PROBLEM REQUIREMENTS — Please repeat only the stretch of records running from the first line through the line that contains "center -> left".
----- RECORDED INFORMATION -----
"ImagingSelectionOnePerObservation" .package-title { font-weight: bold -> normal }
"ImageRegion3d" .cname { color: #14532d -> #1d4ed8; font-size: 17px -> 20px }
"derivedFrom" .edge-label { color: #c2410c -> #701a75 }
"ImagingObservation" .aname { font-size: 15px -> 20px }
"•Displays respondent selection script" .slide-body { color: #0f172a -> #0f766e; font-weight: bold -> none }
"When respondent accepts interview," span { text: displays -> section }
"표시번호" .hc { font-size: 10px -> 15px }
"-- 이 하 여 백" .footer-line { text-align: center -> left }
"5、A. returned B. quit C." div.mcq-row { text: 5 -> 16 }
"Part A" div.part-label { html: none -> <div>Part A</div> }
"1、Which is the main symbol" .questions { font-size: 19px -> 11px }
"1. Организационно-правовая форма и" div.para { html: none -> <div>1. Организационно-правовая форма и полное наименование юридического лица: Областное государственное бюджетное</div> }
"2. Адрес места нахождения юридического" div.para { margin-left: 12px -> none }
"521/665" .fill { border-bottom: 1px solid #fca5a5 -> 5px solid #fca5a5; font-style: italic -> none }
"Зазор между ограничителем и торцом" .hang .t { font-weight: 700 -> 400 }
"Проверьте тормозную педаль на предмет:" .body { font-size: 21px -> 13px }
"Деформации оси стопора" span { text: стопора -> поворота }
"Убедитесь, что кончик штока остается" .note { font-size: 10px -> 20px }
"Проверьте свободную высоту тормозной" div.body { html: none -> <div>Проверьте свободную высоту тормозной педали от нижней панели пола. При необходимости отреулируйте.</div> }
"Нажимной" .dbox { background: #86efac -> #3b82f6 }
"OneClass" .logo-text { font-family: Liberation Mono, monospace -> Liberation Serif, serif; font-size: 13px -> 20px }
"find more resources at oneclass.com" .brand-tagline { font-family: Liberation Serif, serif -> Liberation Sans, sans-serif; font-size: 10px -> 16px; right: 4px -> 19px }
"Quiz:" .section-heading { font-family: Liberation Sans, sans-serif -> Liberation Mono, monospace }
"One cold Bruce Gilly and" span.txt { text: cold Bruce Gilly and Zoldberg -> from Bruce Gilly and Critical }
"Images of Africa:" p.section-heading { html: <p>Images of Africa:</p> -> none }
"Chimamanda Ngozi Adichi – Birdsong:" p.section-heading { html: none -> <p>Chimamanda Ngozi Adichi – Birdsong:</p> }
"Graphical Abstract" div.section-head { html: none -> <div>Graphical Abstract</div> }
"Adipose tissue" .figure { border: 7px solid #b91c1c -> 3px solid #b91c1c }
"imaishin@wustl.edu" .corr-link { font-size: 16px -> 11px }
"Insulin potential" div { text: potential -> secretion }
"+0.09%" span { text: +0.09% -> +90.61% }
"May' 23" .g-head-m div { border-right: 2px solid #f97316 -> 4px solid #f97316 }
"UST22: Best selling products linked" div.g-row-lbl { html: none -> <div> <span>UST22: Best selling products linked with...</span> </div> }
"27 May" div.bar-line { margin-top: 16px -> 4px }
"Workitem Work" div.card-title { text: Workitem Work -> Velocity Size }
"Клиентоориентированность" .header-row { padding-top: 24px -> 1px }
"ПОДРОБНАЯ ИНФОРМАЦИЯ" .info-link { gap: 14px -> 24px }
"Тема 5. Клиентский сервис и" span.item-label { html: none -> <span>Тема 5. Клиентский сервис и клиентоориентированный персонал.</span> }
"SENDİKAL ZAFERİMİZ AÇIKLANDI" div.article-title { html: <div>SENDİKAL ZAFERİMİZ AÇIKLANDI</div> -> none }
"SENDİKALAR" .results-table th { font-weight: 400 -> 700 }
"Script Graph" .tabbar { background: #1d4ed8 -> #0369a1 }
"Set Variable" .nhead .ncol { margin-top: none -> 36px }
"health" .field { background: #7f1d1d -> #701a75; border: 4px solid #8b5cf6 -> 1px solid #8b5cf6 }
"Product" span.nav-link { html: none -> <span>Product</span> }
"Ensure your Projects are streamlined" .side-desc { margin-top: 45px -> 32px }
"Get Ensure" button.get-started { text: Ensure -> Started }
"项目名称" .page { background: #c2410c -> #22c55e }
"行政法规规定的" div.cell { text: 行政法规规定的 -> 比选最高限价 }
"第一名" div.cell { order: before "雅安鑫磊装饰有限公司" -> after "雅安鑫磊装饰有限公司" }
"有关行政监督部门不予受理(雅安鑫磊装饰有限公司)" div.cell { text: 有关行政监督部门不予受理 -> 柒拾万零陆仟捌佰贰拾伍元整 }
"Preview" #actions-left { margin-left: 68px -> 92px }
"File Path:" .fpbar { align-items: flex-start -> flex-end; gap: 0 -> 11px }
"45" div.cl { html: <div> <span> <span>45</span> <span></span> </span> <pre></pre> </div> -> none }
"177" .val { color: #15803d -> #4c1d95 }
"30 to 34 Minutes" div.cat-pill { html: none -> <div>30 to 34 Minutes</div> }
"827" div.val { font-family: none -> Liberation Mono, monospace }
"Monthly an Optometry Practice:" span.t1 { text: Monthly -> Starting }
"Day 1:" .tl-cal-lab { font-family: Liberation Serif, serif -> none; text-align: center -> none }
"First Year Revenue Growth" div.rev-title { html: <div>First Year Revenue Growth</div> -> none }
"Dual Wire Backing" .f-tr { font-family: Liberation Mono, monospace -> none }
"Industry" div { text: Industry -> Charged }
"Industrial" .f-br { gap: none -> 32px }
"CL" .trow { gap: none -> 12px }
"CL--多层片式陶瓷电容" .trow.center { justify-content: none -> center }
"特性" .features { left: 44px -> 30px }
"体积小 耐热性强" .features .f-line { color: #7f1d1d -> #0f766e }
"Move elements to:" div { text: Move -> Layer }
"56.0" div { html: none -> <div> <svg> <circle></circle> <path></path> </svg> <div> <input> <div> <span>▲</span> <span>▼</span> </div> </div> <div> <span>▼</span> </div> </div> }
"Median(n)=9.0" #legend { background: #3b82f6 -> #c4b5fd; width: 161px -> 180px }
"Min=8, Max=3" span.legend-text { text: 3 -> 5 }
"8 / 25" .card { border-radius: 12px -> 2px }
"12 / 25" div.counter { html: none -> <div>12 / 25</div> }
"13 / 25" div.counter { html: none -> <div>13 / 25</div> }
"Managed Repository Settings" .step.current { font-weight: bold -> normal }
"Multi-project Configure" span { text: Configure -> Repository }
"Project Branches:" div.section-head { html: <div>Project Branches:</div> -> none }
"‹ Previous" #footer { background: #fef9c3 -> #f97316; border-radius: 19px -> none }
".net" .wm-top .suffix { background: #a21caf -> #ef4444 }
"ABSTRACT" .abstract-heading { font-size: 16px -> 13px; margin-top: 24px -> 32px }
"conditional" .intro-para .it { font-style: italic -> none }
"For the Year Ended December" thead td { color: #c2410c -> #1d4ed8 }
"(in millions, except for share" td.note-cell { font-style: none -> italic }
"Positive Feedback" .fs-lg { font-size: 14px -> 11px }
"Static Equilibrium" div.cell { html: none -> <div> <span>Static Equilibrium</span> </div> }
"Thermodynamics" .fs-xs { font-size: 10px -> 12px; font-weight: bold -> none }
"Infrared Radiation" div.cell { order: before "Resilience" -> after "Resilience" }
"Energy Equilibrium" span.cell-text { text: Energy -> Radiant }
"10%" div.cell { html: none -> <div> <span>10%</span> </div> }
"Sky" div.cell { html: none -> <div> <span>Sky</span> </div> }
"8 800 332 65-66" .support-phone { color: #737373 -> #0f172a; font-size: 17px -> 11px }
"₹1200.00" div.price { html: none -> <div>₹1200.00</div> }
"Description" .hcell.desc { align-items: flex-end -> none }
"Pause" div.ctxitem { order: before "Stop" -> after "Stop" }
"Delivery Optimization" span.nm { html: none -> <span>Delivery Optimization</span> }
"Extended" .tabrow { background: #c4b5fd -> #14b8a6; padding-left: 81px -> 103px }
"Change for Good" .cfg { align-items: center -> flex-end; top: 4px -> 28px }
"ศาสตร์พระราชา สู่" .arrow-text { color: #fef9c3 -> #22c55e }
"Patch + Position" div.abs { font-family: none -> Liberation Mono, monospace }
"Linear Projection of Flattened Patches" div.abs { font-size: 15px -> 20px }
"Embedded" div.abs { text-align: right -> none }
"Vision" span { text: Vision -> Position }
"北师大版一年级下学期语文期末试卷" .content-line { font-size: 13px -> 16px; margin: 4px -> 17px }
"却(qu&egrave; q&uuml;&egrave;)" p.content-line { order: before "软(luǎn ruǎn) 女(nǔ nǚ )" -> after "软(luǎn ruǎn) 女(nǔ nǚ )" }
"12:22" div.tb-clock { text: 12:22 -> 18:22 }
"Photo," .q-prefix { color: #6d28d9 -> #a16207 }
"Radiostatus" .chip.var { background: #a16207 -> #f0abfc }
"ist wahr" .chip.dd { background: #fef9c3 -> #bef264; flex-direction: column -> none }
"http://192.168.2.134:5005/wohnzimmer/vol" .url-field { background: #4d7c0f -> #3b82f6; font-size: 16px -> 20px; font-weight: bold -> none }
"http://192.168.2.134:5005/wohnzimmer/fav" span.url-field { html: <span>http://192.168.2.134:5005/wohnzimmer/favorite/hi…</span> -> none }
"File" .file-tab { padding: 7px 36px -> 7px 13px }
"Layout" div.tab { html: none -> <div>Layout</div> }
-----
TASK RESULT —
"ImagingSelectionOnePerObservation" .package-title { font-weight: bold -> normal }
"ImageRegion3d" .cname { color: #14532d -> #1d4ed8; font-size: 17px -> 20px }
"derivedFrom" .edge-label { color: #c2410c -> #701a75 }
"ImagingObservation" .aname { font-size: 15px -> 20px }
"•Displays respondent selection script" .slide-body { color: #0f172a -> #0f766e; font-weight: bold -> none }
"When respondent accepts interview," span { text: displays -> section }
"표시번호" .hc { font-size: 10px -> 15px }
"-- 이 하 여 백" .footer-line { text-align: center -> left }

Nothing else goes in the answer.